[Change detection outputs]
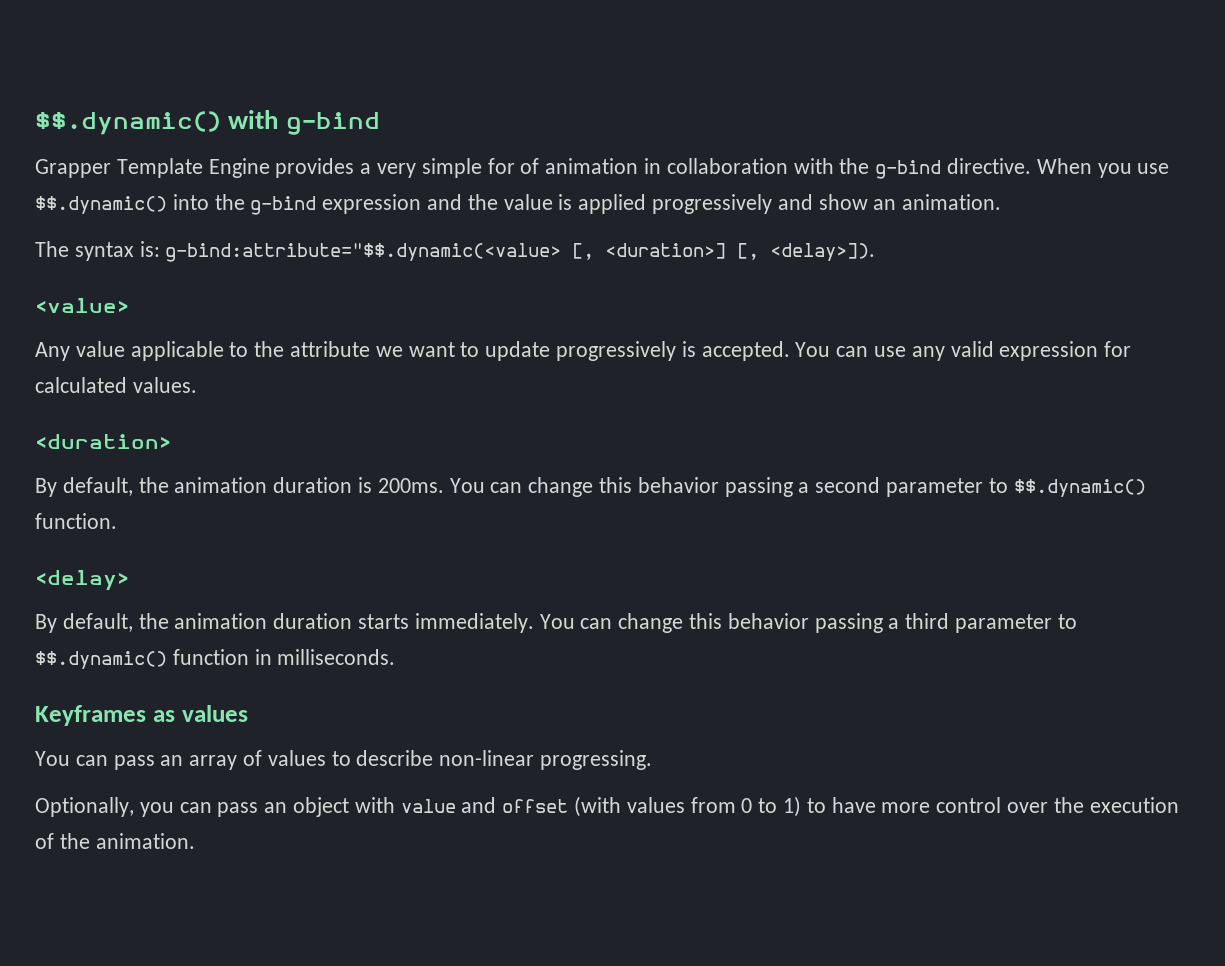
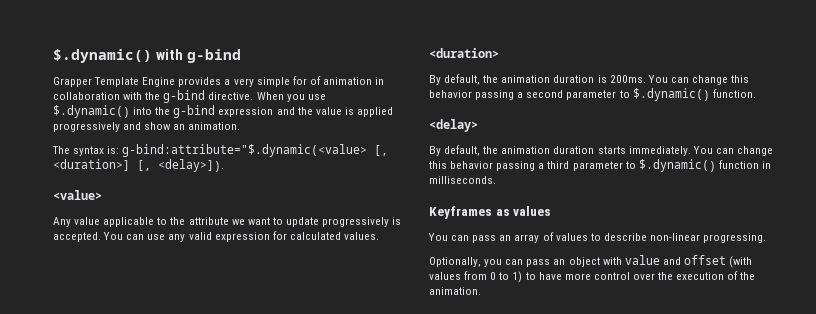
- $$.dynamic() with g-bind
+ $.dynamic() with g-bind
- When you use $$.dynamic() into the g-bind expression and the value is applied progressively and show an animation.
+ When you use $.dynamic() into the g-bind expression and the value is applied progressively and show an animation.
- The syntax is: g-bind:attribute="$$.dynamic(<value> [, <duration>] [, <delay>]).
+ The syntax is: g-bind:attribute="$.dynamic(<value> [, <duration>] [, <delay>]).
- You can change this behavior passing a second parameter to $$.dynamic() function.
+ You can change this behavior passing a second parameter to $.dynamic() function.
- You can change this behavior passing a third parameter to $$.dynamic() function in milliseconds.
+ You can change this behavior passing a third parameter to $.dynamic() function in milliseconds.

→ Work item
Each line carrying the string "expression" should be copied out from the entries.

→ Reply
- When you use $$.dynamic() into the g-bind expression and the value is applied progressively and show an animation.
+ When you use $.dynamic() into the g-bind expression and the value is applied progressively and show an animation.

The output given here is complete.